What Should a Mere Mortal Do?
The leading thought leaders have not been silent on the balance of privacy and trust. These leaders leave us with a bit of hope that smart people, rather than smart companies may offer solutions to online privacy.
- @identitywoman - Saving the World with user-centric identity - "People are not free to leave with their info these systems if they lose trust. #ftcprivacy sorry LinkedIN"

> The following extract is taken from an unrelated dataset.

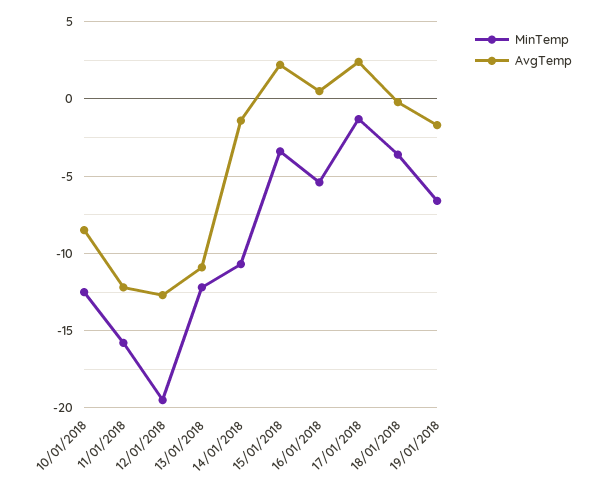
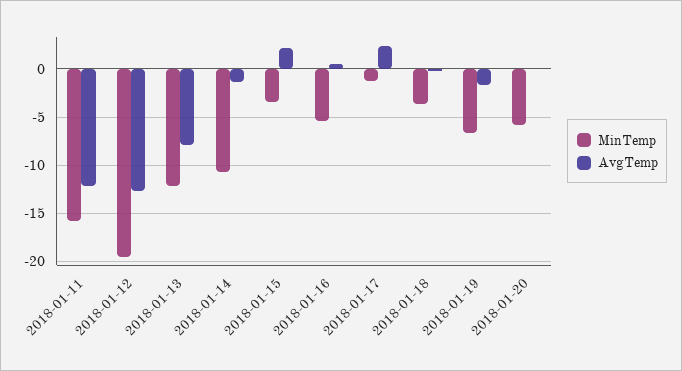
MinTemp, 10/01/2018: -12.5 -> none
AvgTemp, 10/01/2018: -8.5 -> none
AvgTemp, 13/01/2018: -11 -> -8
MinTemp, 2018-01-20: none -> -6
AvgTemp, 2018-01-20: none -> 0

- @adrielhampton - Govie. PI. Gov 2.0 Radio. Ran for Congress. - "RT @EFF Help EFF Research Web Browser Tracking http://eff.org/r.f82 Check out our new research site, Panopticlick! #privacy"
These people - and many more - are working to make sure our backs are covered in this new world of trade-offs between our privacy and the free Internet.
Should there be a technical solution offered for a private Internet? Under what conditions would you support it, if offered?